WHAT IS NEEDED
Your task is to output, without alteration, each line from the one containing "[604,964,785,975] 94d94e9167b9455e864c ->" through the final line of the records below.

=====

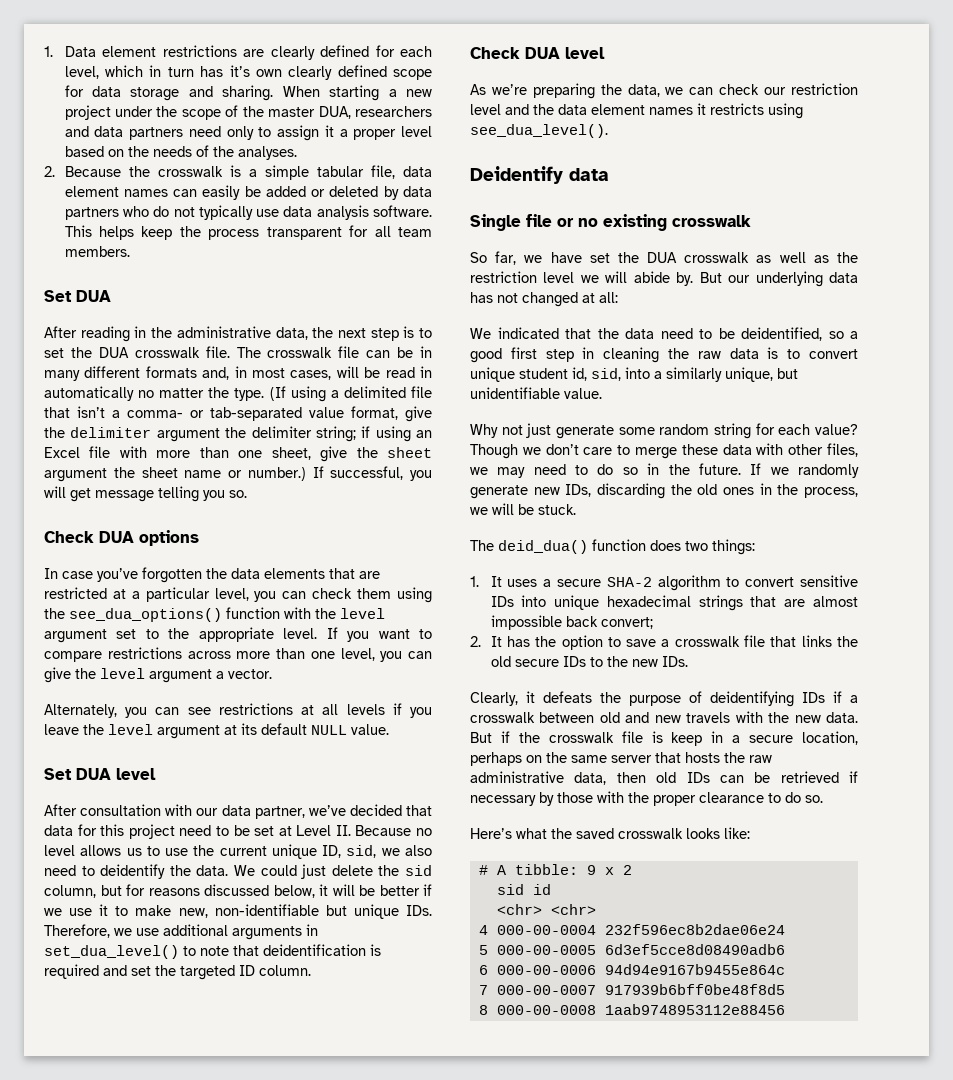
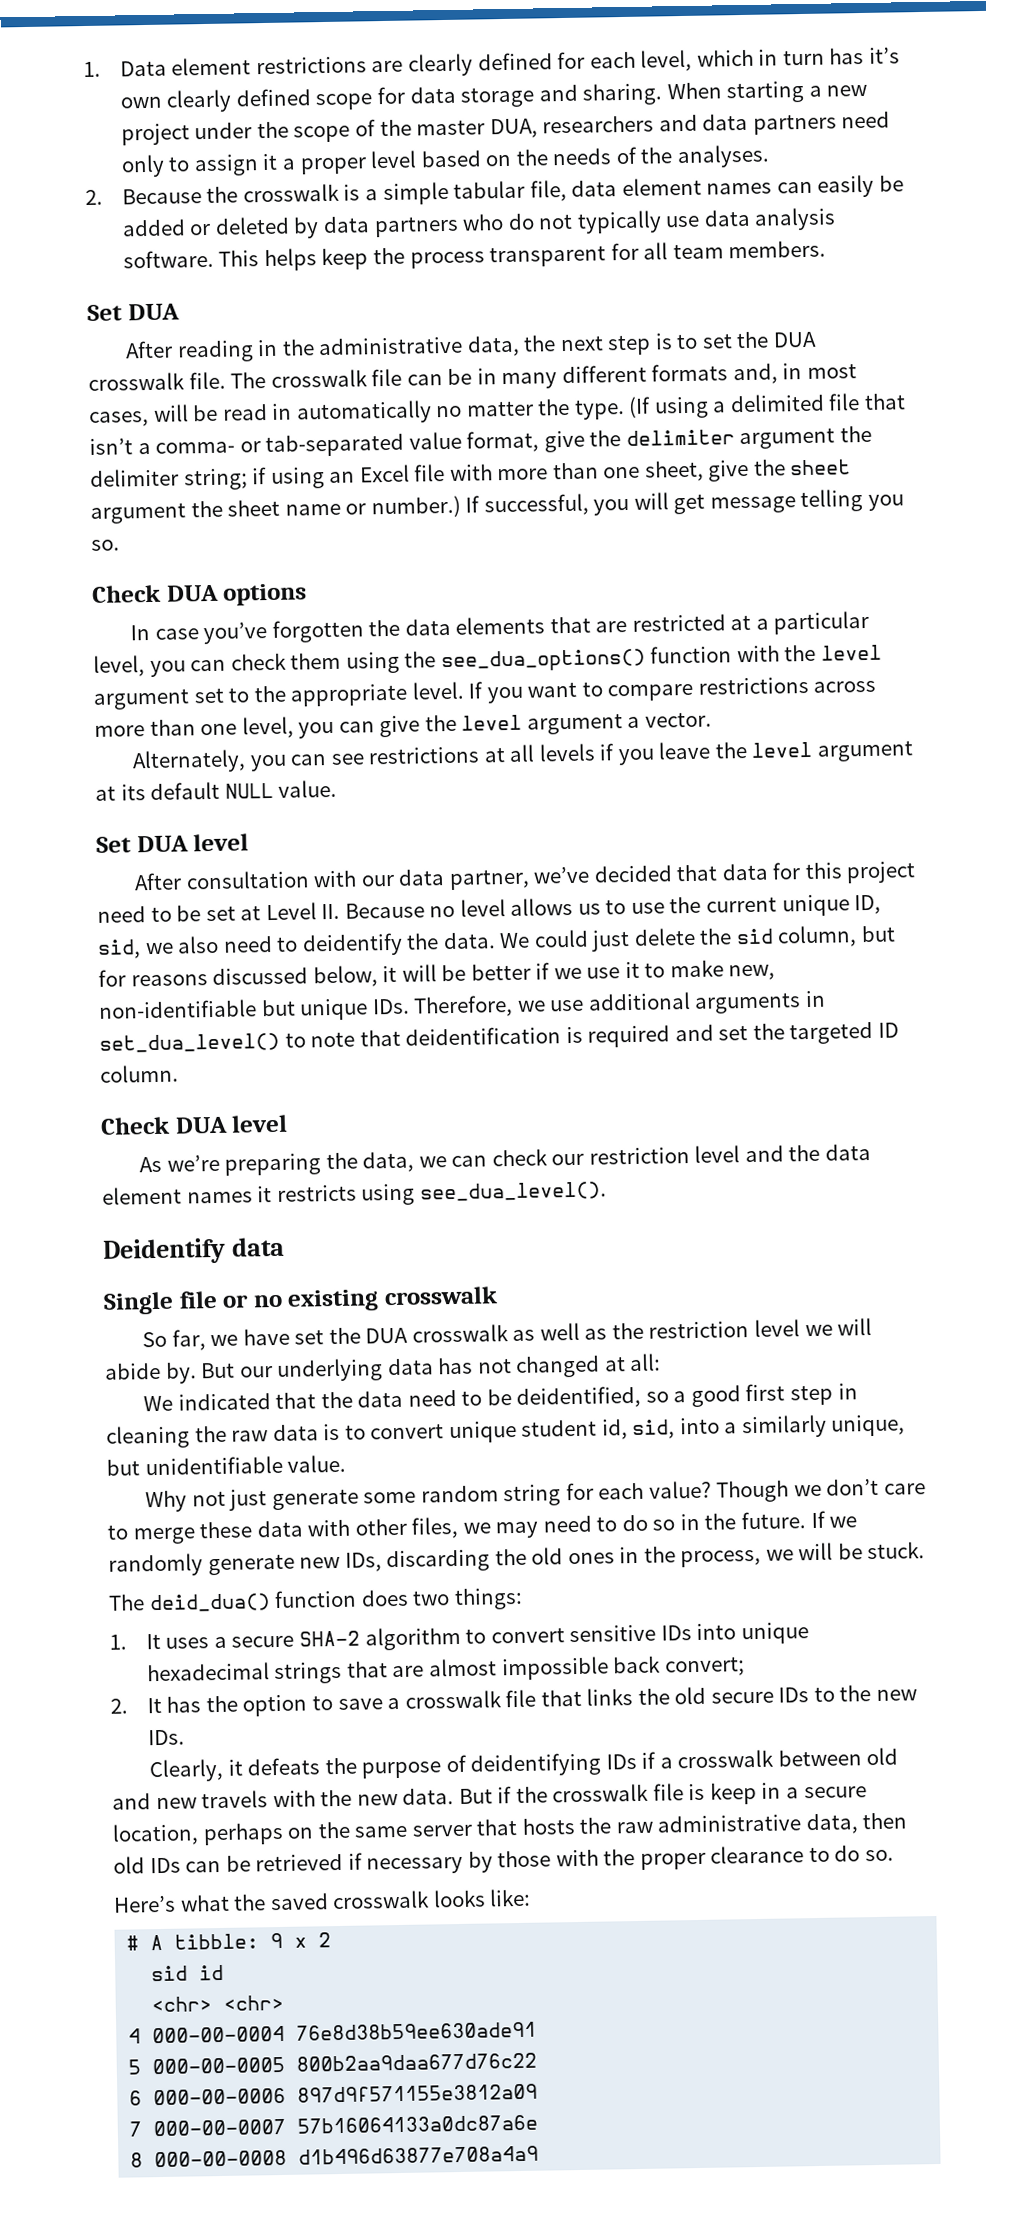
[604,924,785,935] 232f596ec8b2dae06e24 -> [296,2021,538,2041] 76e8d38b59ee630ade91
[604,944,785,955] 6d3ef5cce8d08490adb6 -> [296,2052,538,2072] 800b2aa9daa677d76c22
[604,964,785,975] 94d94e9167b9455e864c -> [297,2083,539,2103] 897d9f571155e3812a09
[604,984,785,995] 917939b6bff0be48f8d5 -> [297,2114,539,2134] 57b16064133a0dc87a6e
[604,1004,785,1015] 1aab9748953112e88456 -> [298,2145,540,2165] d1b496d63877e708a4a9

=====

TASK OUTPUT
[604,964,785,975] 94d94e9167b9455e864c -> [297,2083,539,2103] 897d9f571155e3812a09
[604,984,785,995] 917939b6bff0be48f8d5 -> [297,2114,539,2134] 57b16064133a0dc87a6e
[604,1004,785,1015] 1aab9748953112e88456 -> [298,2145,540,2165] d1b496d63877e708a4a9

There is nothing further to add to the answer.